Commit dbe69e43 authored by Linus Torvalds's avatar Linus Torvalds
Browse files
Pull networking updates from Jakub Kicinski:
 "Core:

   - BPF:
      - add syscall program type and libbpf support for generating
        instructions and bindings for in-kernel BPF loaders (BPF loaders
        for BPF), this is a stepping stone for signed BPF programs
      - infrastructure to migrate TCP child sockets from one listener to
        another in the same reuseport group/map to improve flexibility
        of service hand-off/restart
      - add broadcast support to XDP redirect

   - allow bypass of the lockless qdisc to improving performance (for
     pktgen: +23% with one thread, +44% with 2 threads)

   - add a simpler version of "DO_ONCE()" which does not require jump
     labels, intended for slow-path usage

   - virtio/vsock: introduce SOCK_SEQPACKET support

   - add getsocketopt to retrieve netns cookie

   - ip: treat lowest address of a IPv4 subnet as ordinary unicast
     address allowing reclaiming of precious IPv4 addresses

   - ipv6: use prandom_u32() for ID generation

   - ip: add support for more flexible field selection for hashing
     across multi-path routes (w/ offload to mlxsw)

   - icmp: add support for extended RFC 8335 PROBE (ping)

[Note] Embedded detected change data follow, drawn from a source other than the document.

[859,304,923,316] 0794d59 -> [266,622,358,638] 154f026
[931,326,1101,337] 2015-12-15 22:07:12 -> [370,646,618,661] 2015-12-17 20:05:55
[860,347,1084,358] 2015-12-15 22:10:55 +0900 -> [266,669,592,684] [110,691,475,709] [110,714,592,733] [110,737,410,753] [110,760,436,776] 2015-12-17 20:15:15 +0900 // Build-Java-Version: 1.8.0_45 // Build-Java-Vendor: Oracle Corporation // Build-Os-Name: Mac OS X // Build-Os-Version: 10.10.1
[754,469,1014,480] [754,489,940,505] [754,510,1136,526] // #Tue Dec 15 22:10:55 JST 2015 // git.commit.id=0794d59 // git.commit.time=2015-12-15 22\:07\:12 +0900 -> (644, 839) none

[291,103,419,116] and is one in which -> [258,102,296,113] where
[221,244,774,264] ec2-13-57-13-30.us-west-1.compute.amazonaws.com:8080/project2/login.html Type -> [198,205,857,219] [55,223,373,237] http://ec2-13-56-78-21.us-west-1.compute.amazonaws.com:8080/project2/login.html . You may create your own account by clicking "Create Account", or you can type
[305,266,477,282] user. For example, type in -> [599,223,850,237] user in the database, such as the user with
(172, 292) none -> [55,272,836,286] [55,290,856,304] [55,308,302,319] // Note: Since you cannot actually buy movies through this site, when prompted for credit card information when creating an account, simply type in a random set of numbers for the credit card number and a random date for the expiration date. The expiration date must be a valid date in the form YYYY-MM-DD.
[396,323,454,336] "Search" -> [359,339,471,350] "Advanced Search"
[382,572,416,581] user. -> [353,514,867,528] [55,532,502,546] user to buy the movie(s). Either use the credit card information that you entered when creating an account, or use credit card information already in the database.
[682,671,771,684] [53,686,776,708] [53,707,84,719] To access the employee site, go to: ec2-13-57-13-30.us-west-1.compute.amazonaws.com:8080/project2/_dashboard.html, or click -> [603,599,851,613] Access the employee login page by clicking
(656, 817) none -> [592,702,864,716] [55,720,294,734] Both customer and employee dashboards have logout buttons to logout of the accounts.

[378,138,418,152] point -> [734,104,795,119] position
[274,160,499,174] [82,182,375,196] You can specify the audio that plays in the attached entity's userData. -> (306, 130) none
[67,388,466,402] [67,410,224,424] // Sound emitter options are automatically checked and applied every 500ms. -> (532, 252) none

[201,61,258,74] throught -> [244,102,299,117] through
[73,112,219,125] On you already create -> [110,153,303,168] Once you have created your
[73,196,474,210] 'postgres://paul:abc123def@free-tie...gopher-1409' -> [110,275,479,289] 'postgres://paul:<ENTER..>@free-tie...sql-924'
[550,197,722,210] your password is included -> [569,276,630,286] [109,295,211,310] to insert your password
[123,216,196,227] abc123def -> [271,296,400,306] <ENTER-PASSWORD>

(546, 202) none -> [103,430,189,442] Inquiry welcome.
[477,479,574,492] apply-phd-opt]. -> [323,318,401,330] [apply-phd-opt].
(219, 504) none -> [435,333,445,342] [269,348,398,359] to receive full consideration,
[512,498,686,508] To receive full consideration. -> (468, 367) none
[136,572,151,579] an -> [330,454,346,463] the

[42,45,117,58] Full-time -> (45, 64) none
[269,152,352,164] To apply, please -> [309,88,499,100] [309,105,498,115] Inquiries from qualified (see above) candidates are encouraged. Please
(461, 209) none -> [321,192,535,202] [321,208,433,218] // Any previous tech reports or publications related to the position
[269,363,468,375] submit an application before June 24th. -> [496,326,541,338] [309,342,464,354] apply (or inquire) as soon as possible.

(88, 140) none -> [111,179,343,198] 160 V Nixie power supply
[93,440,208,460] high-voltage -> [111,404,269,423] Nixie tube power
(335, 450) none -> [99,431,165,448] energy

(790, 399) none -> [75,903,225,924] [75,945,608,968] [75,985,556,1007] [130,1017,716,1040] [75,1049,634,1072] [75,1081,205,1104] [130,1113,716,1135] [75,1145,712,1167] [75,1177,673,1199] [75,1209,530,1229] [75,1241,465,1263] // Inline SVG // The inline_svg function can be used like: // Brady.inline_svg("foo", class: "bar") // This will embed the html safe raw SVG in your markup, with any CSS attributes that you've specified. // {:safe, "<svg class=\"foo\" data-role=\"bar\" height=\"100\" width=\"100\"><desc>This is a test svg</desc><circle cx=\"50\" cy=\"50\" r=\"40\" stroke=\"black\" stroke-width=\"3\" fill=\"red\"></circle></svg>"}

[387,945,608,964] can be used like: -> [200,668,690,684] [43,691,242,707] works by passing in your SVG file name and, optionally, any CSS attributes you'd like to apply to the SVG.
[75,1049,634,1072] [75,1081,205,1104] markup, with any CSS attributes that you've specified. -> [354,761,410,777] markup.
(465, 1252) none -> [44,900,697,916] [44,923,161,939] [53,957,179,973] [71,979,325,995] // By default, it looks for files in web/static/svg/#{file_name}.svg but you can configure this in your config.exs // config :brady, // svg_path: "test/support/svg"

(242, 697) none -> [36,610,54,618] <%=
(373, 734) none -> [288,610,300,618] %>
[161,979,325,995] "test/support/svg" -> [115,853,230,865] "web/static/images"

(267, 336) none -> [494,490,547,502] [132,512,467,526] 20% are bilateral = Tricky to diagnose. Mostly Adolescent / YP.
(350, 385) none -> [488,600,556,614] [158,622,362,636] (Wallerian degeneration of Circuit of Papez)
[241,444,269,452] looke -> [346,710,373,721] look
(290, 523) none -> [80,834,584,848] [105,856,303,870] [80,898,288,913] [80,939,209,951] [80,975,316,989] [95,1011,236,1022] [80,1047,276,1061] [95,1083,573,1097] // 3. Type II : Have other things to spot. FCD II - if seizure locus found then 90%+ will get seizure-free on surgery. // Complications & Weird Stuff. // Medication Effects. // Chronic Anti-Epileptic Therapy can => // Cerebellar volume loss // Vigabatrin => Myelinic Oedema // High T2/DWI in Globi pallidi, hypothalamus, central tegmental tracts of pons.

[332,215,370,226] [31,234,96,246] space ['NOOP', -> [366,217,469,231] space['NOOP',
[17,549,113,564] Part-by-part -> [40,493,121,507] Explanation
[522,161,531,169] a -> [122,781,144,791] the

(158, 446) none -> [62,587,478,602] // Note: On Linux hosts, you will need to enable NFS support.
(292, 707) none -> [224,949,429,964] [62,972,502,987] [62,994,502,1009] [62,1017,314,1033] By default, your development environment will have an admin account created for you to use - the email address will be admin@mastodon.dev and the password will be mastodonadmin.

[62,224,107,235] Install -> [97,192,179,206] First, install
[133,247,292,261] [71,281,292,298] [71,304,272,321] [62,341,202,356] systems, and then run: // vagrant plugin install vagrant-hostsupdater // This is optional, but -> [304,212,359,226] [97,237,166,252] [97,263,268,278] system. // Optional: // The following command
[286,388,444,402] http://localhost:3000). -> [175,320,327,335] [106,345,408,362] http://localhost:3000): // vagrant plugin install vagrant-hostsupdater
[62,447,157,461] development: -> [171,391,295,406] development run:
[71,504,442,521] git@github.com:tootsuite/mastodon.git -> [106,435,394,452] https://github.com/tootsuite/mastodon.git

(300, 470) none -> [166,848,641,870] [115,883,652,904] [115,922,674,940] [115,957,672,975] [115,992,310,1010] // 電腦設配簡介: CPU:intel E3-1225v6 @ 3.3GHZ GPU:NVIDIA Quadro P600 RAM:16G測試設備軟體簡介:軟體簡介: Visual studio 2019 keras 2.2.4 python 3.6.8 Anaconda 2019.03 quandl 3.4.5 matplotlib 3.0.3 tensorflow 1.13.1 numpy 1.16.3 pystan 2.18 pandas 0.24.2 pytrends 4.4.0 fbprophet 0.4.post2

   - seg6: add support for SRv6 End.DT46 behavior

   - mptcp:
      - DSS checksum support (RFC 8684) to detect middlebox meddling
      - support Connection-time 'C' flag
      - time stamping support

   - sctp: packetization Layer Path MTU Discovery (RFC 8899)

   - xfrm: speed up state addition with seq set

   - WiFi:
      - hidden AP discovery on 6 GHz and other HE 6 GHz improvements
      - aggregation handling improvements for some drivers
      - minstrel improvements for no-ack frames
      - deferred rate control for TXQs to improve reaction times
      - switch from round robin to virtual time-based airtime scheduler

   - add trace points:
      - tcp checksum errors
      - openvswitch - action execution, upcalls
      - socket errors via sk_error_report

  Device APIs:

   - devlink: add rate API for hierarchical control of max egress rate
     of virtual devices (VFs, SFs etc.)

   - don't require RCU read lock to be held around BPF hooks in NAPI
     context

   - page_pool: generic buffer recycling

  New hardware/drivers:

   - mobile:
      - iosm: PCIe Driver for Intel M.2 Modem
      - support for Qualcomm MSM8998 (ipa)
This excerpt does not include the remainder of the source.